# anybody ever heard of a DKW munga



## mike86xj (Sep 26, 2003)

a friend of mine mine has one and needs to either rebild or swap the motor
he saw one on a website that had a 1.6 vw rabbit motor swapped in but he cant find it again
If anyone has a clue let me know
Mike


----------



## Haiku Master (May 29, 2003)

*Re: anybody ever heard of a DKW munga (mike86xj)*

Well I am afraid finding the parts for the Munga will be very difficult. If I recall correctly, it has babbitted rods instead of the "modern" thin-shell rod bearings. I could be wrong. Anyway, here's a site that doesn't have much info, but has a few people who will probably know their way around a Munga. Check out http://www.dkwclub.org/ 
Best of luck!


----------



## PerL (Jan 9, 2001)

*Re: anybody ever heard of a DKW munga (Haiku Master)*

I must say that I personally like the VW Iltis, the successor to the DKW Munga, better.
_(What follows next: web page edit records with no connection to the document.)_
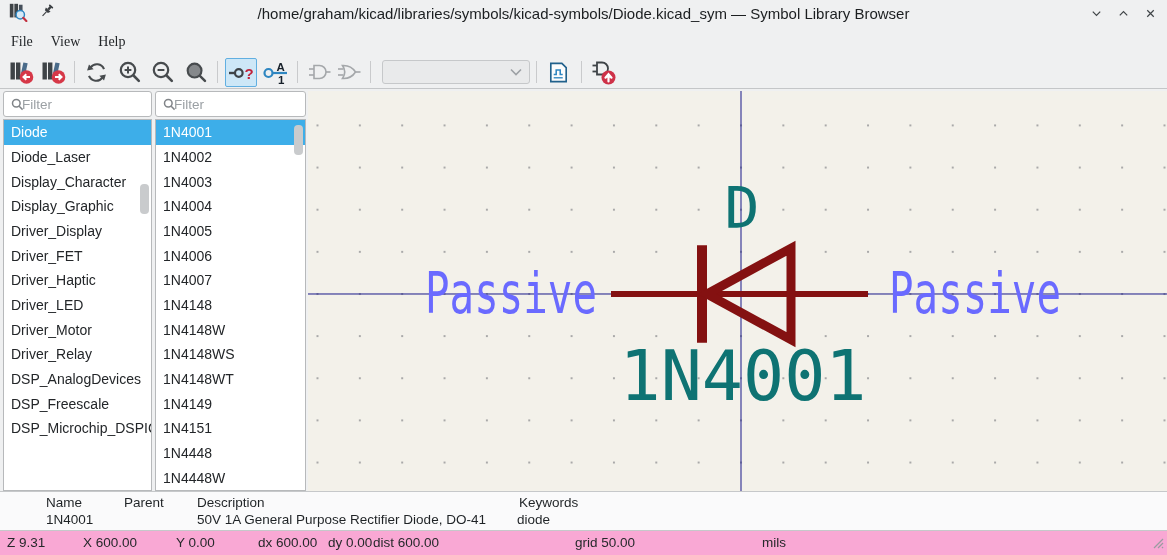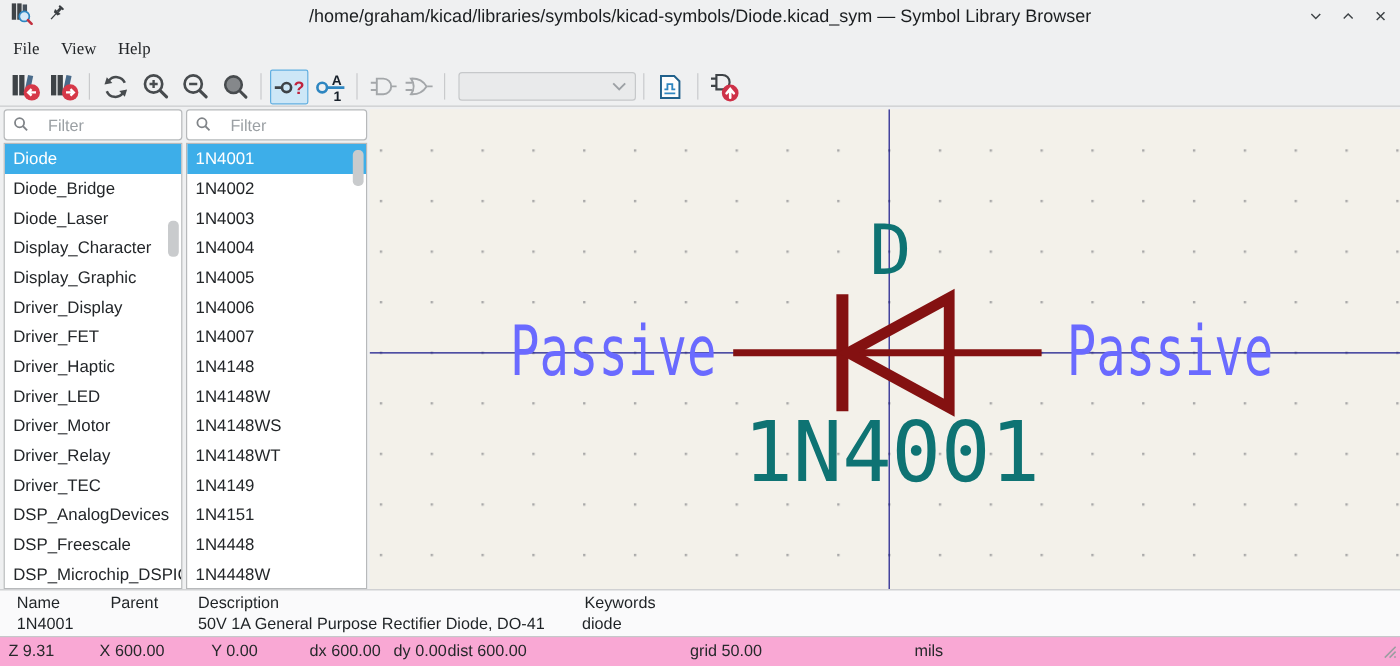--- a/index.html
+++ b/index.html
@@ -22,32 +22,32 @@
   .toolbar { height:33px; flex:0 0 33px; display:flex; align-items:center; padding-left:7px; border-bottom:1px solid #C4C6C8; }
   .tbtn { width:28px; height:28px; display:flex; align-items:center; justify-content:center; background:transparent; border:none; }
   .tsep { width:1px; height:22px; background:#C9CACC; margin:0 7px; }
   .toggle-on { width:32px; height:29px; display:flex; align-items:center; justify-content:center; background:#CDE7F7; border:1px solid #61AFE1; border-radius:2px; }
   .unit-select { width:148px; height:24px; margin-left:4px; background:#E9EAEB; border:1px solid #C6C8CA; border-radius:3px; display:flex; align-items:center; justify-content:flex-end; padding-right:7px; }
   
   .main { flex:1 1 auto; display:flex; padding:2px 0 0 3px; background:#EFF0F1; min-height:0; }
   .panel { width:149px; flex:0 0 149px; display:flex; flex-direction:column; min-height:0; }
   .panel + .panel { margin-left:3px; width:151px; flex:0 0 151px; }
   .filter { position:relative; height:26px; flex:0 0 26px; }
-  .filter input { width:100%; height:26px; border:1px solid #B7B9BB; border-radius:3px; padding-left:36px; font-size:13.5px; background:#FFFFFF; color:#232629; font-family:"Liberation Sans", sans-serif; outline:none; }
+  .filter input { width:100%; height:26px; border:1px solid #B7B9BB; border-radius:3px; padding-left:18px; font-size:13.5px; background:#FFFFFF; color:#232629; font-family:"Liberation Sans", sans-serif; outline:none; }
   .filter input::placeholder { color:#9BA0A4; }
   .filter .mag { position:absolute; left:8px; top:6px; }
   .list { flex:1 1 auto; margin-top:2px; border:1px solid #B7B9BB; background:#FFFFFF; overflow:hidden; position:relative; }
   .row { height:24.66px; display:flex; align-items:center; padding-left:7px; font-size:14px; white-space:nowrap; overflow:hidden; }
   .row.selected { background:#3DAEE9; color:#FFFFFF; }
   .vthumb { position:absolute; right:2px; width:9px; border-radius:4px; background:#C9CBCD; }
   .canvas { flex:1 1 auto; margin-left:2px; position:relative; background:#F3F1EA; min-width:0; }
   .canvas svg { display:block; width:100%; height:100%; }
   
   .infobar { height:39px; flex:0 0 39px; border-top:1px solid #C6C8CA; background:#FAFAFB; position:relative; font-size:13.5px; color:#1F2326; }
-  .infobar span { position:absolute; white-space:nowrap; }
+  .infobar span { position:absolute; white-space:nowrap;margin-left:32px; }
   .ih { top:3px; } .iv { top:20px; }
   
   .statusbar { height:25px; flex:0 0 25px; border-top:1px solid #C6C8CA; background:#f9a8d4; position:relative; font-size:13.5px; color:#26292B; }
   .statusbar span { position:absolute; top:4px; white-space:nowrap; }
   .grip { position:absolute; right:3px; bottom:3px; top:auto; }
 </style>
 </head>
 <body>
 
 <div class="window">
@@ -228,31 +228,29 @@
         <span class="mag">
           <svg width="13" height="13" viewBox="0 0 13 13">
               <circle cx="5.3" cy="5.3" r="3.8" stroke="#808488" stroke-width="1.5" fill="none"></circle>
               <line x1="8.2" y1="8.2" x2="11.6" y2="11.6" stroke="#808488" stroke-width="1.5"></line>
             </svg>
         </span>
         <input placeholder="Filter" style="">
       </div>
       <div class="list">
         <div class="row selected">Diode</div>
-        <div class="row">Diode_Bridge</div>
         <div class="row">Diode_Laser</div>
         <div class="row">Display_Character</div>
         <div class="row">Display_Graphic</div>
         <div class="row">Driver_Display</div>
         <div class="row">Driver_FET</div>
         <div class="row">Driver_Haptic</div>
         <div class="row">Driver_LED</div>
         <div class="row">Driver_Motor</div>
         <div class="row">Driver_Relay</div>
-        <div class="row">Driver_TEC</div>
         <div class="row">DSP_AnalogDevices</div>
         <div class="row">DSP_Freescale</div>
         <div class="row">DSP_Microchip_DSPIC33</div>
         <div class="vthumb" style="top:64px;height:30px"></div>
       </div>
     </div>
 
     <div class="panel">
       <div class="filter">
         <span class="mag">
Anyways, a couple of pics are needed!


----------



## mike86xj (Sep 26, 2003)

*Re: anybody ever heard of a DKW munga (PerL)*

anyone else


----------



## rcr_x (Apr 21, 1999)

*Re: anybody ever heard of a DKW munga (mike86xj)*

That things needs a siliconed up TDI and a snorkel intake/exhaust...****chea!


----------